Discussing The Norwegian Housing Bubble

Nick Kamran discusses the housing in Oslo, Norway and why it’s time to avoid it.

Artificially low interest rates are driving up apartment prices, pushing people deeper and deeper into debt.  Key bubble indicators are capitalization rates (housing prices rising faster than rents). This story references previous articles:

Are 100-Year Mortgages Next? Effects of Negative Real Interest Rates on the Nordic Housing Bubble

The Norwegian Economy in 2017: Black Swans Hovering Overhead

Savings is freedom and debt is slavery.  The housing market will never crash. In the end, the central bank and government will extend loan terms out to 100 years if necessary, keeping everyone in their homes. However, never being able to pay off your home means that you become more dependent on your job, limiting your dreams.  Furthermore, housing becomes more unaffordable for the next generation and newcomers.  The other key factor is the Norwegian Krone. As housing prices rise, the Krone has been falling. There is a shell game going on in plain site, turning the NOK into the NOP (the Norwegian Peso).

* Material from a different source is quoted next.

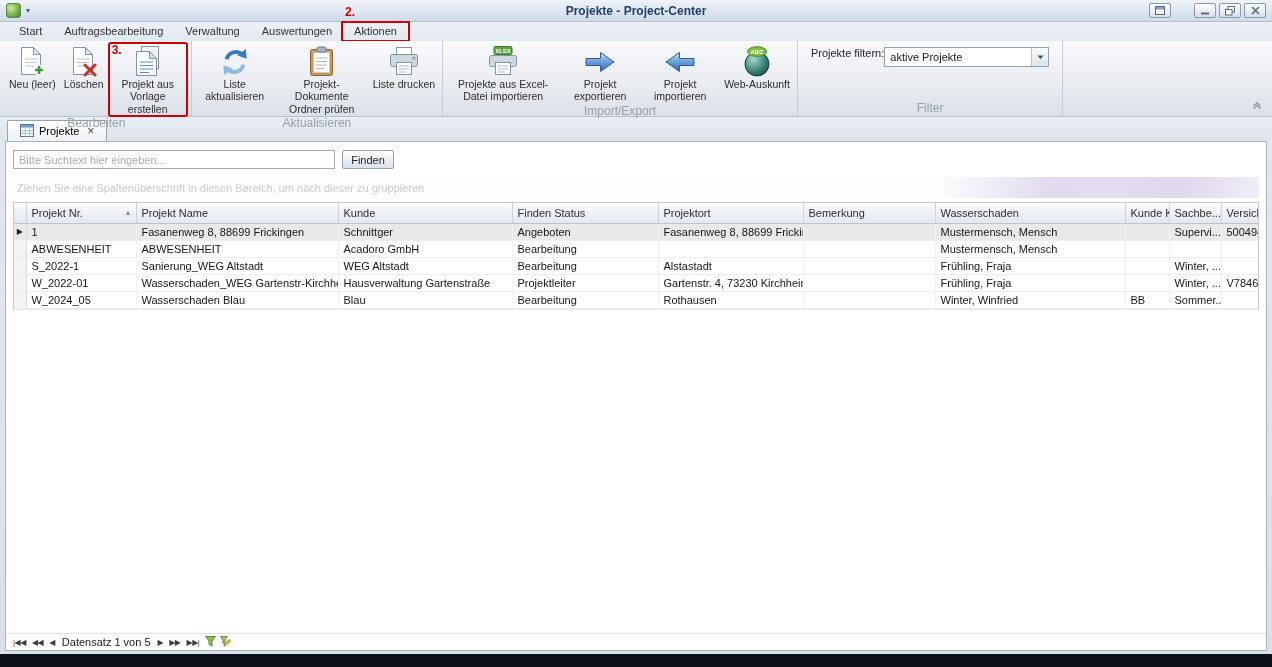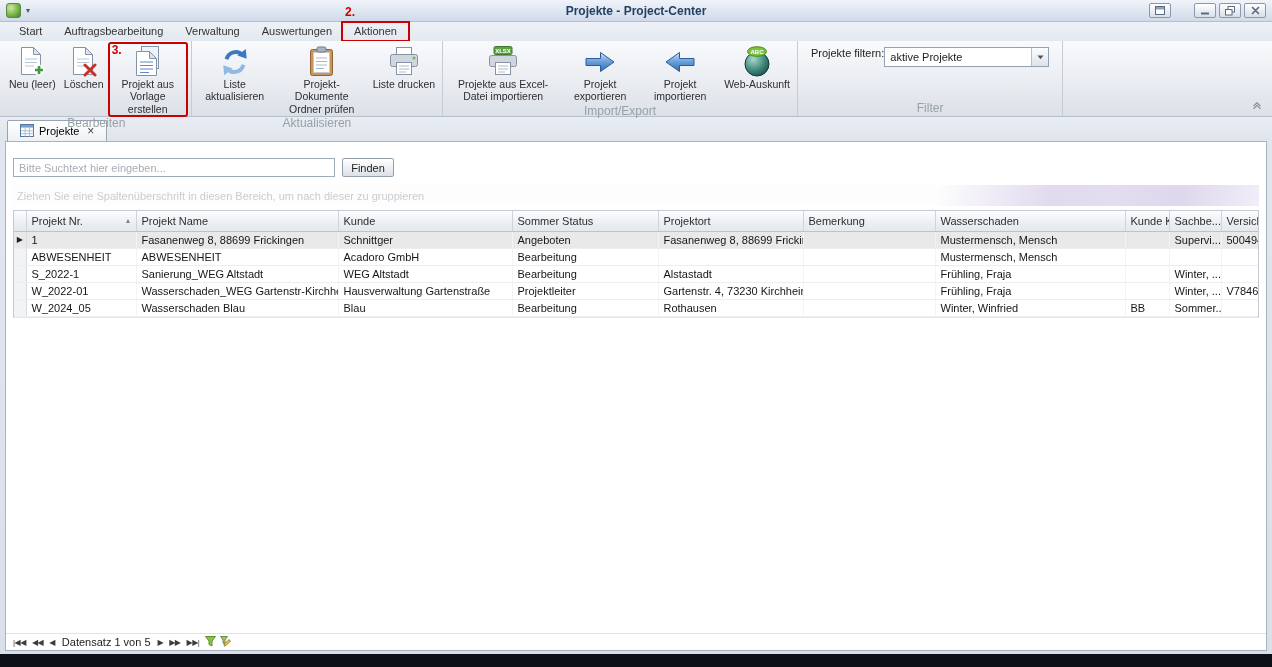"Bitte Suchtext hier eingeben..." .searchbar { padding: 16px 7px 5px -> 8px 7px 5px }
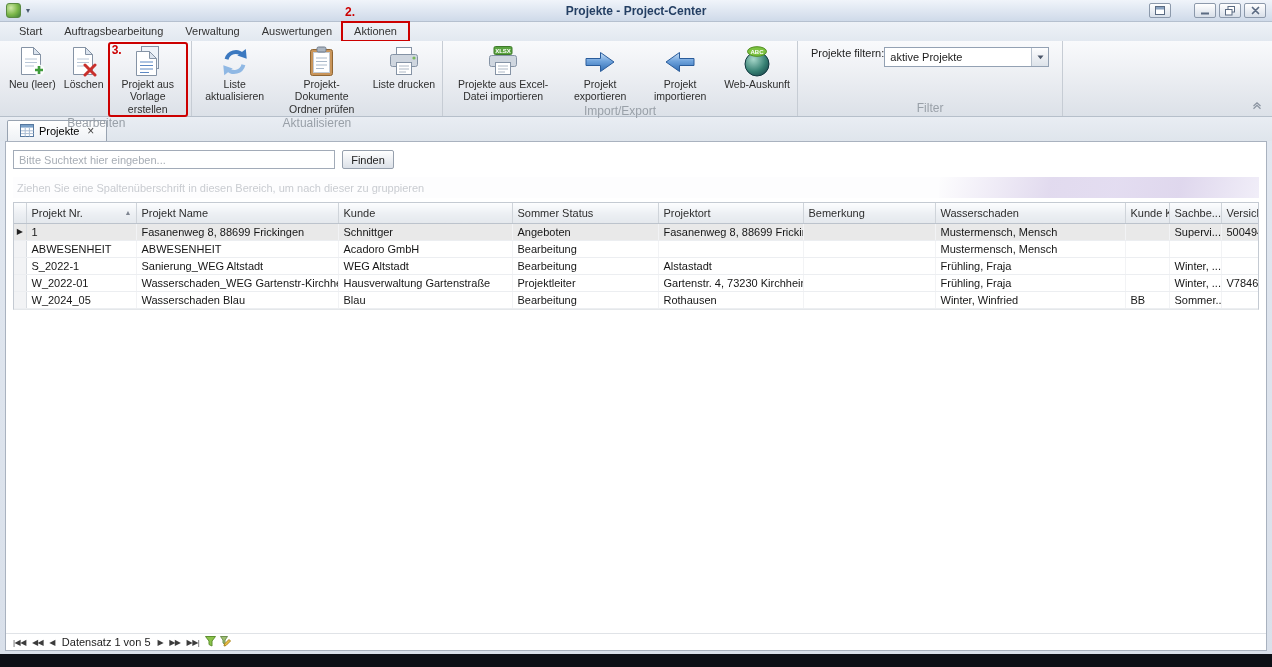"Sommer Status" span.th-txt { text: Sommer -> Finden }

Instead of buying an apartment, consider buying dividend paying stocks, using the proceeds to cover the rent.  Eventually, reinvesting the payouts and accumulating more shares, ou can cover rent for the whole year, keeping your options open. Having liquid cash allows you to take advantage of opportunities like foreclosures and “fire sales.”  Moreover, dividends and stock prices tend to rise with inflation, keeping you ahead while you retain your freedom and mobility.

In the podcast, Nick suggested the following Norwegian stocks:

Salmar – a fish farming company in northern Norway, paying out generous dividends.

Ekornes – a furniture company in western Norway, over 100 years old (listed in the USA too)

Tomra Systems – Perhaps Norway’s best-kept secret and most innovative company (listed in the USA too).

Kongsberg Gruppen – A diversified engineering and defense company as old as Norway iself (listed in the USA too)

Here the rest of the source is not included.